There are some realitities that describe it as "not optimum" in various issues.


>>- VP is not PowerPC, it's incompatible. It's a totally different kind of CPU.
>Yes, and what you'd need to do is create a low-level hardware interface that is basically the VP run-time engine.
>The OS would run on top of this.

It is not sensible to run all of the OS on top of VP.

>This way, the OS and all the apps would be translated to native PPC, Intel/AMD, MIPS, etc, on the fly.

But the OS and all of the apps would need to pe ported to another CPU first, the VP CPU.

Ask Hyperion if they are willing to do it...

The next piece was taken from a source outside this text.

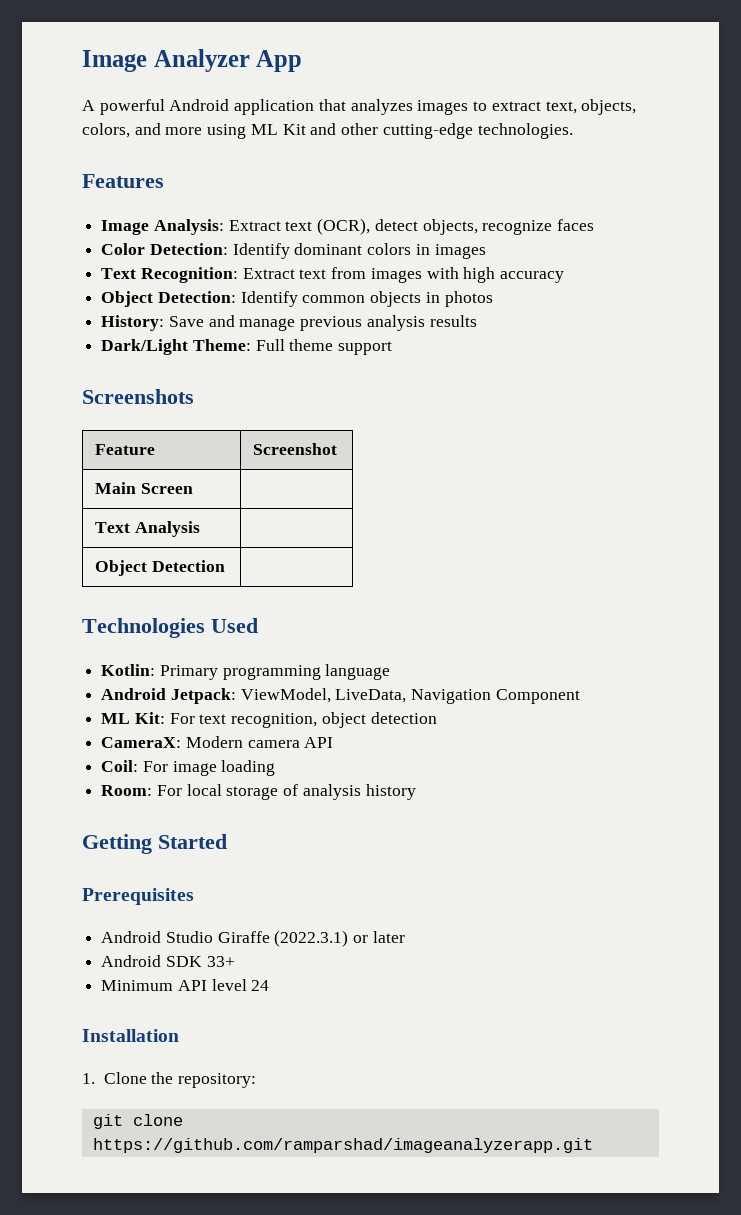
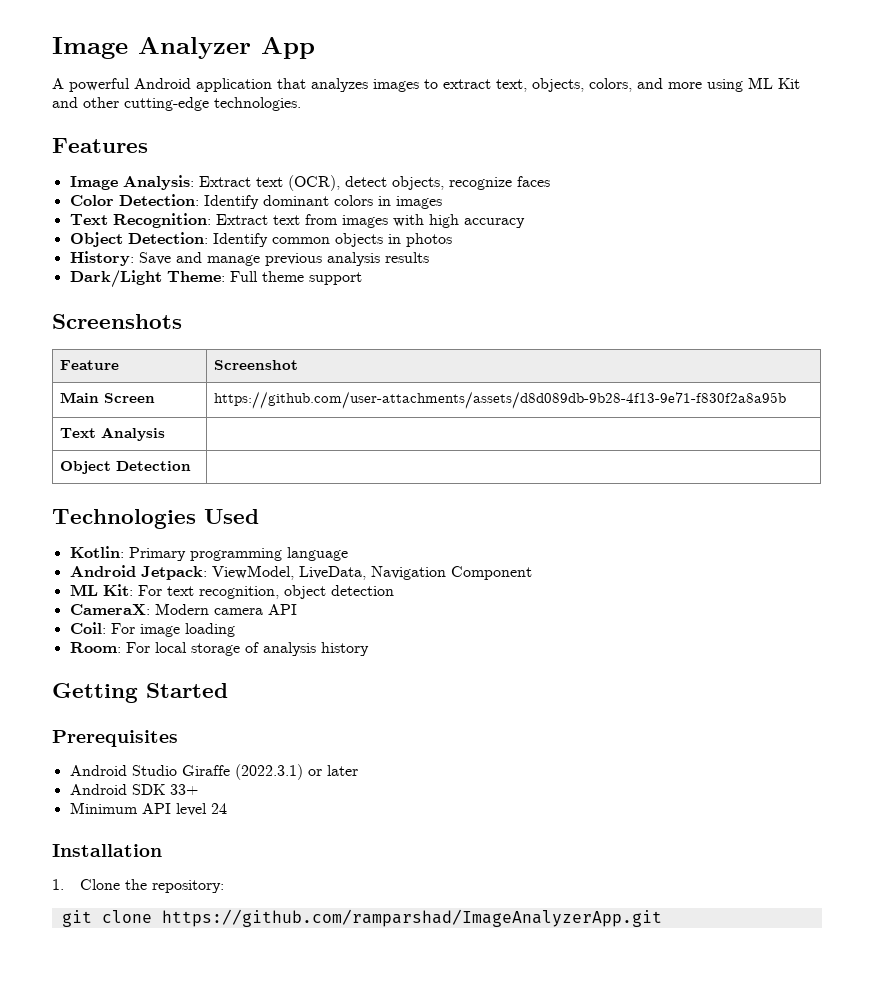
- Main Screen |
+ Main Screen | https://github.com/user-attachments/assets/d8d089db-9b28-4f13-9e71-f830f2a8a95b
- git clone https://github.com/ramparshad/imageanalyzerapp.git
+ git clone https://github.com/ramparshad/ImageAnalyzerApp.git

>>I'm pretty sure that AOS responsivenes&speed can not be fully reached if the CPU is not used natively.
>So what. CPU's these days are ridiculously fast. Do we really need a 3.5Ghz chip to surf the web? With chips like that, even a 50% hit in performance would still provide a very satisfying user experience (and I think VP can achieve far better then 50%).

50% hit in performance would kill AmigaOS and me (because I would be so ashamed and disgusted).
And for house heating I'm going to use other, better means already.

IMO, one of the basic ideas of AOS is to be more efficiant than others.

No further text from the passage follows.